Location: Boston, MA (on-site)
Commitment: full-time
Team: R&D • Data & QA/QC
We’re looking for a Data Scientist with a strong background in feature extraction, data cleaning, and pipeline optimization to help us advance a next-generation diagnostic platform. Your main role will be to fine-tune our software tools and develop a quality control (QC) pipeline, making sure the reproducibility, consistency, and robustness of every dataset for downstream machine learning and clinical applications.
Key Responsibilities
Feature Extraction & Data Processing
● Develop and refine data pipelines for high-dimensional atomic force microscopy outputs into clean, reproducible features.
● Develop, extract, and validate quantitative features (e.g., surface texture, topography, statistical descriptors) from imaging datasets.
● Ensure data is reproducible, normalized, and consistent within/between runs, instruments, protocols, operators, and study centers.
● Apply advanced preprocessing methods (baseline correction, denoising, drift correction) to microscopy outputs.
Data Quality & Statistical Analysis
● Build quality control (QC) metrics to flag and correct inconsistent or low-quality data; Implement power analysis and success criteria.
● Support validation analyses (CI, ICC, Bland–Altman, LoB/LoD, etc) studies across datasets to ensure the reliability of extracted features.
Machine Learning Readiness
● Apply data cleaning, normalization, and denoising techniques to improve data quality
and prepare ML-ready datasets by integrating multi-channel, multi-condition data streams.
● Exploratory data analysis, hypothesis generation, baseline models, ablations, and error analysis.
● Literature scans: Surface Topography, biophysical properties, feature stability/importance analysis; comparative model studies (RF/XGBoost/DL).
● Collaborate with ML engineers to align feature extraction workflows with classifier needs (Random Forest, XGBoost, deep learning frameworks).
● Monitor and improve data pipeline efficiency and scalability for large datasets.
Communication & Collaboration
● Align feature schemas with classifier needs; partner with ML engineers on interfaces and data contracts.
● Write clear SOPs; present findings to cross-functional R&D team, QA/CLIA, clinical operations, and collaborators.
Required Qualifications
● 5+ years in data science or scientific computing (or MS/PhD with equivalent project depth).
● Strong hands-on skills in Python (NumPy, Pandas, SciPy) and statistical data analysis.
● Hands-on feature engineering for imaging or time-series/3D surface data; signal preprocessing experience.
● Experience with feature extraction, image, or signal processing.
● Proven work on data quality: normalization, denoising, artifact detection, and QC metrics.
● Clear communicator who can work independently and with cross-functional teams.
● Experience with industry diagnosis experience
● Leadership skills in data scientists
Desired Skills
● Familiarity with multi-modal data integration and large-scale computational workflows.
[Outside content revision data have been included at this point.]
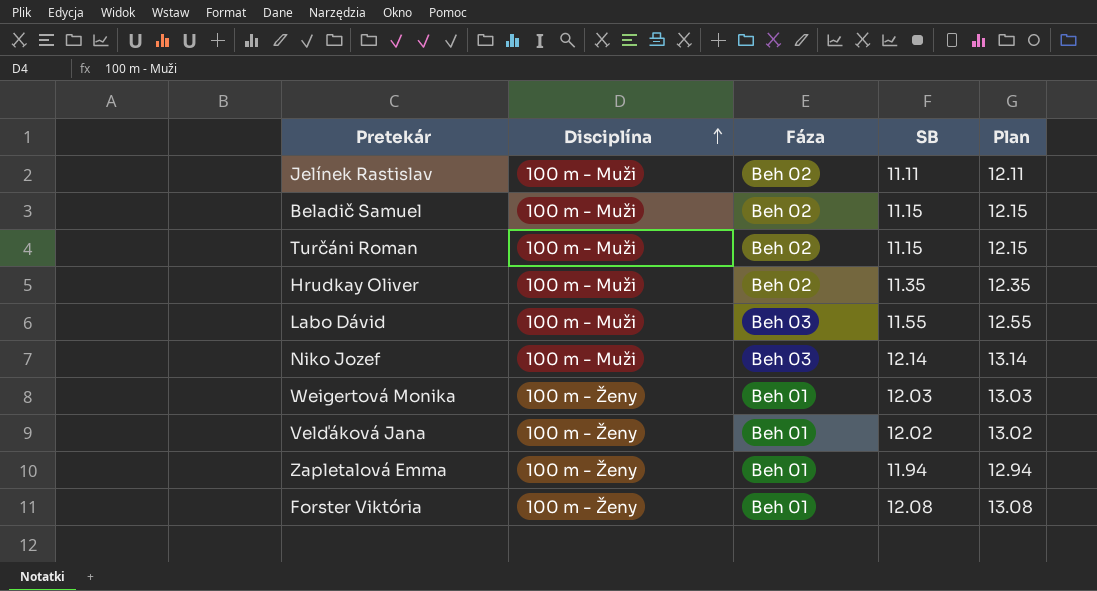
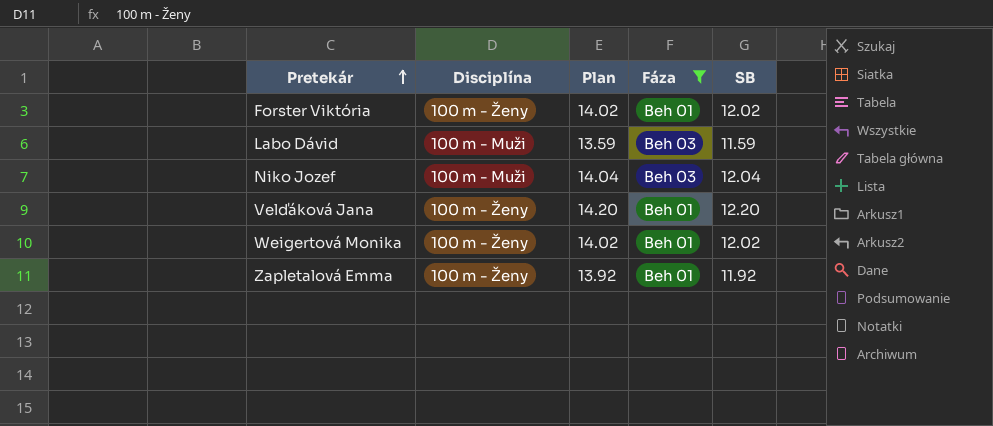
filter: none -> Fáza != Beh 02
row order: Disciplína ascending -> Pretekár ascending
column Plan | formula: [SB] + 1 -> [SB] + 2
column Plan | position: 5 -> 3
Forster Viktória | SB: 12.08 -> 12.02
Labo Dávid | SB: 11.55 -> 11.59
Niko Jozef | SB: 12.14 -> 12.04
Velďáková Jana | SB: 12.02 -> 12.20
Weigertová Monika | SB: 12.03 -> 12.02
Zapletalová Emma | SB: 11.94 -> 11.92

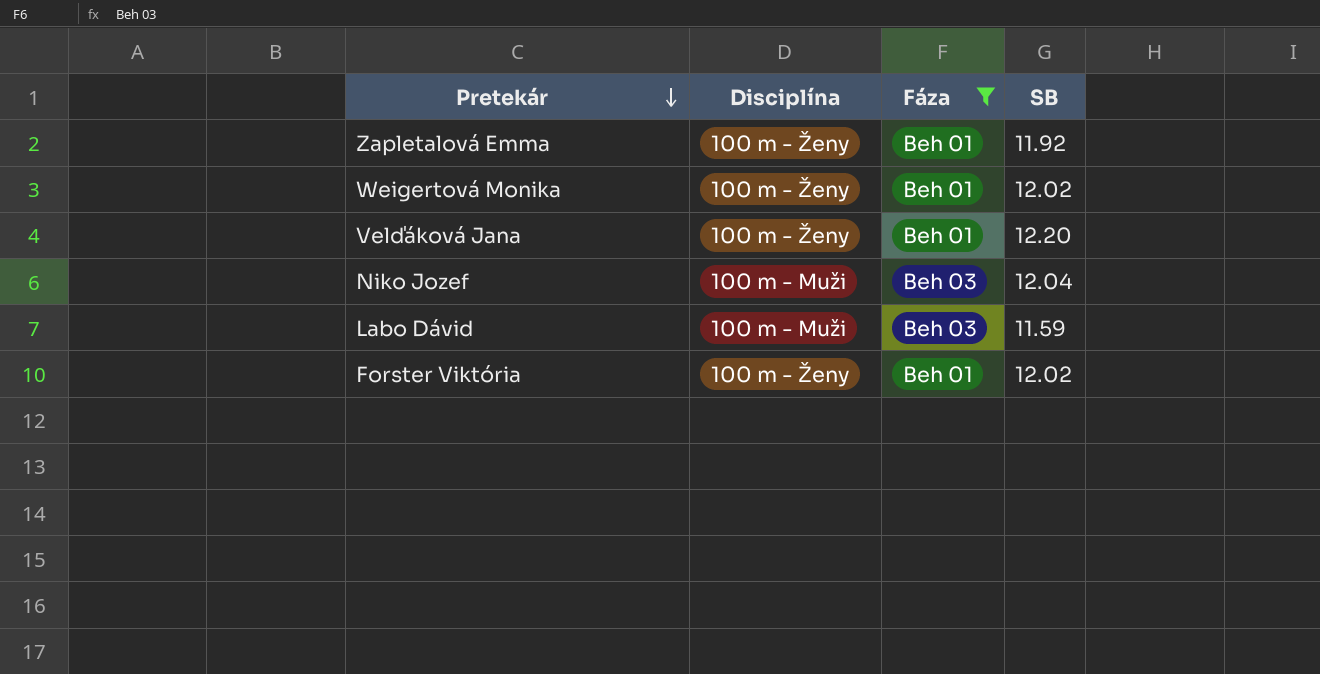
row order: Pretekár ascending -> Pretekár descending
column Plan | formula: [SB] + 2 -> none

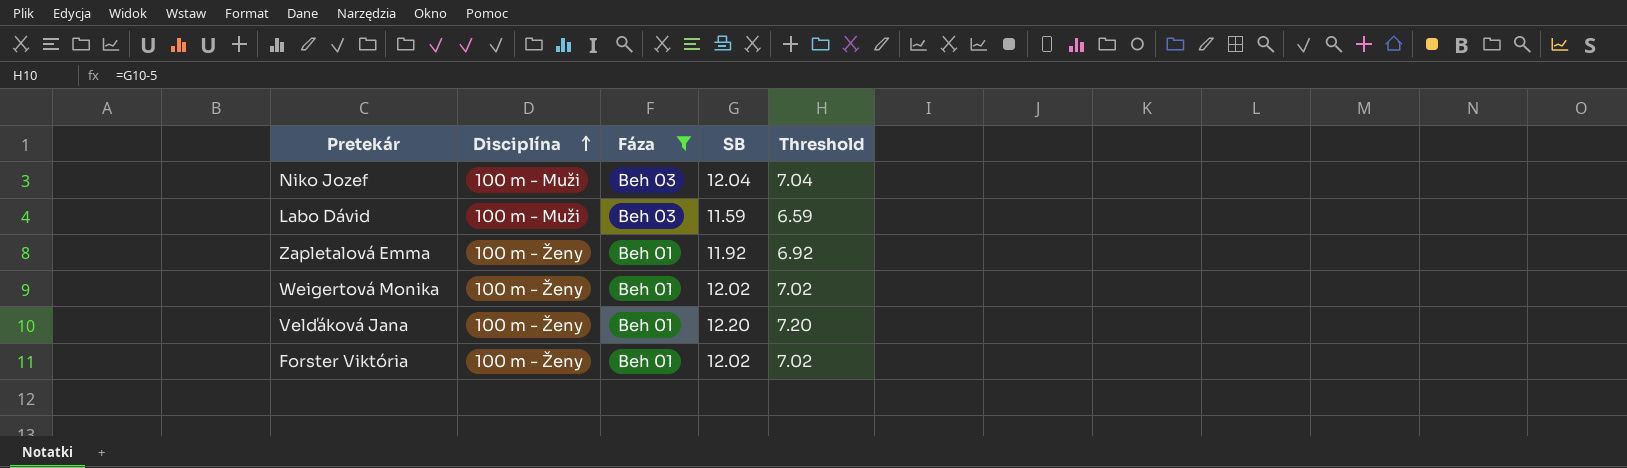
row order: Pretekár descending -> Disciplína ascending
column Threshold | formula: none -> [SB] - 5

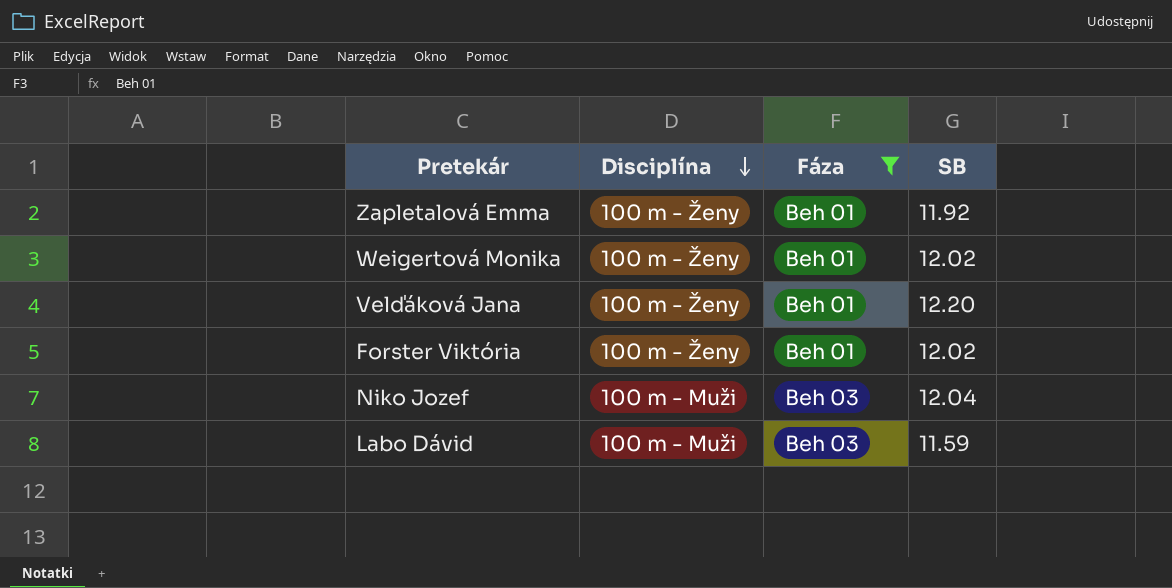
row order: Disciplína ascending -> Disciplína descending
column Threshold | formula: [SB] - 5 -> none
● Background in biological data analysis or clinical diagnostics.
● Experience with machine learning classifiers (Random Forest, XGBoost, SVM).
● Experience with surface texture analysis and ISO-standard feature characterization.
Why Join Us
You’ll be joining a fast-moving team at the intersection of data science, biotech, and diagnostics. This is a chance to shape how raw imaging data becomes clinically meaningful insights, with direct impact on patient outcomes.